En tant déléguée nationale de l'Union nationale des Comités locaux pour le logement autonome des jeunes (UNCLLAJ), Ahmel Djioui montre en quoi les difficultés des jeunes à se loger sont spécifiques. Et rappelle la proposition de son organisation de mettre en place "une garantie de loyer universelle, obligatoire et mutualiste".
Qu'avez-vous pensé de ces résultats ?
Ahmel Djioui : Le nombre de jeunes propriétaires est impressionnant quand nous le comparons à la typologie des jeunes reçus dans nos structures. Nous ne retrouvons pas de jeunes logés en situation transitoire dans cette étude. Quant aux locataires, on peut être surpris de constater que 4 jeunes sur 10 interrogés le sont déjà, mais que 7 sur 10 d'entre eux déclarent avoir rencontré des difficultés pour se loger.
Etes-vous d'accord avec les trois points que nous avons souhaité faire ressortir ?
Ahmel Djioui : Ils sont pertinents, et il est important de les faire ressortir : les difficultés sont universelles, et la double peine semble s'imposer aux moins bien lotis. Il est difficile de faire valoir la spécificité du logement des jeunes au niveau national auprès des différents ministères concernés. Bien évidemment il ne s’agit pas d’opposer les publics et il faut militer pour l’accès au logement pour tous, cependant les jeunes rencontrent de réelles difficultés ; d'une part ils sont inexpérimentés sur la gestion locative (donc la défiance est forte à leur égard, quelle que soit leur situation), d'autre part la question des garanties continue de peser très lourdement : si un jeune en emploi durable, pour accéder au logement, continue à présenter des garants, nous devons nous interroger sur le lien emploi/logement et ses représentations. Cette question de la garantie constitue notre cheval de bataille.
Les jeunes vous paraissent-ils résignés ?
Ahmel Djioui : Pour le vérifier, il faudrait réaliser des études sociologiques mais nous constatons malheureusement une forme de résignation et d’acceptation de leurs difficultés, même si beaucoup tentent de les contourner et innovent. En tant qu’acteurs associatifs ou porte-paroles de ceux qui les accompagnent au quotidien, nous observons qu'il arrive souvent que des jeunes cohabitent avec leurs parents par défaut ou acceptent des logements insalubres et énergivores pour ne pas vivre sans toit. Leur résignation par rapport à l’accès au logement se retrouve dans d’autres accès à leurs droits (santé, emploi, stabilité…). Leur adaptabilité à la société dans laquelle ils évoluent est grande, il faut donc s’appuyer sur eux pour faire avancer les politiques en faveur de la jeunesse.
Et comment leur situation a-t-elle évolué dans le temps ?

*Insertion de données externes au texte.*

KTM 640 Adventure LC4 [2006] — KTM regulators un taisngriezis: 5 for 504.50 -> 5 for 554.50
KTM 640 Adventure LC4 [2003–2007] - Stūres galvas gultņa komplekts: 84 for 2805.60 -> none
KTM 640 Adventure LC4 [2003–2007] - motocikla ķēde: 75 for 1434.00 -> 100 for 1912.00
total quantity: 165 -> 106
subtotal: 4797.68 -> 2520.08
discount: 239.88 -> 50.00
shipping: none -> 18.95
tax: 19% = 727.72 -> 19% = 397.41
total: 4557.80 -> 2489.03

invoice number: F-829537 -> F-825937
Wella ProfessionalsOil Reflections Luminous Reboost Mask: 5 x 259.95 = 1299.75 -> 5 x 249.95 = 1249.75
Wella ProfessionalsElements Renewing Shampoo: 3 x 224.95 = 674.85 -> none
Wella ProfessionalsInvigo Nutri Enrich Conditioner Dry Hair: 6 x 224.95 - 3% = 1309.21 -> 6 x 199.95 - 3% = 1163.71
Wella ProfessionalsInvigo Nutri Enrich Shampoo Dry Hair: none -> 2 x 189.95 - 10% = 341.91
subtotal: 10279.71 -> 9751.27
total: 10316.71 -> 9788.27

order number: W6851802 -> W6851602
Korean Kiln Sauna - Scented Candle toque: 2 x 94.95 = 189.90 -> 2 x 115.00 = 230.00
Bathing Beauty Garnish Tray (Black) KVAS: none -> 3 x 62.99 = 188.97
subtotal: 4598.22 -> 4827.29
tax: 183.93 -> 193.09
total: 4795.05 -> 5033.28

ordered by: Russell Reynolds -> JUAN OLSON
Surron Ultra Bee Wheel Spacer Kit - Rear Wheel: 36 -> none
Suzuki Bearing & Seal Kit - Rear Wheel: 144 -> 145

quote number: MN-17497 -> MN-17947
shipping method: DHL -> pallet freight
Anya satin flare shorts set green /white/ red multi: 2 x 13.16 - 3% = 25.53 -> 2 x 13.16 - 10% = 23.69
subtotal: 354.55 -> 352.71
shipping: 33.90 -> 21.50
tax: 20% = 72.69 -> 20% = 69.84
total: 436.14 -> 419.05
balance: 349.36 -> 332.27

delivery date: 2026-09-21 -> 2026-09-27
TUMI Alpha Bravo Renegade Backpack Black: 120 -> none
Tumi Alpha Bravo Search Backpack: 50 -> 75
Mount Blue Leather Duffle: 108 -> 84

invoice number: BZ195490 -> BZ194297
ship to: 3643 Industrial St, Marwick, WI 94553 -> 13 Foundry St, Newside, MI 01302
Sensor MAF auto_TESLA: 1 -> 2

Ahmel Djioui : Le marché immobilier s'est fortement tendu, avec une hausse des prix du parc privé et un parc social qui demeure mal adapté pour eux. Les exigences des propriétaires ne cessent de croître. Nous constatons une forte précarisation de la jeunesse avec des revenus fluctuants et une incapacité totale à fournir des garanties. Parallèlement, on a assisté à l'éclatement de la cellule familiale (de 12 à 28% de familles monoparentales en 5 ans dans le réseau des CLLAJ), tandis que la politique de la jeunesse n'est ni complètement affichée, ni totalement assumée. La question du logement des jeunes ne dépend d’aucun Ministère de tutelle et se retrouve dans l’escarcelle de plusieurs Ministères concernés sans orientations concrètes. Pourtant, nous savons que pour démarrer et réussir leur insertion sociale et professionnelle, les jeunes ont besoin d’un emploi et d’un logement.
Quelles pistes de travail l'UNCLLAJ favorise-t-elle ?
Ahmel Djioui : Nous avons publié en juillet une étude sur l'accès au logement des jeunes et adressé un courrier au Premier ministre détaillant nos propositions. Il s'agit de faciliter l'accès au logement des jeunes par la réservation de logement social à hauteur de leur demande ; de reposer la question des aides au logement (notamment en annulant le mois de carence) ; d'accorder des avantages fiscaux ou des aides financières aux propriétaires du parc privé accueillant des jeunes. Nous souhaitons également voir apparaître une garantie de loyer universelle, obligatoire et mutualiste, sous forme d'un dispositif simple et lisible. Enfin, il faudrait multiplier les lieux-ressources de type CLLAJ sur tout le territoire, afin de pouvoir accompagner l'ensemble des jeunes, et que les PLH (Programmes locaux de l'habitat) mettent en place une observation continue de la demande des jeunes dans tout le pays.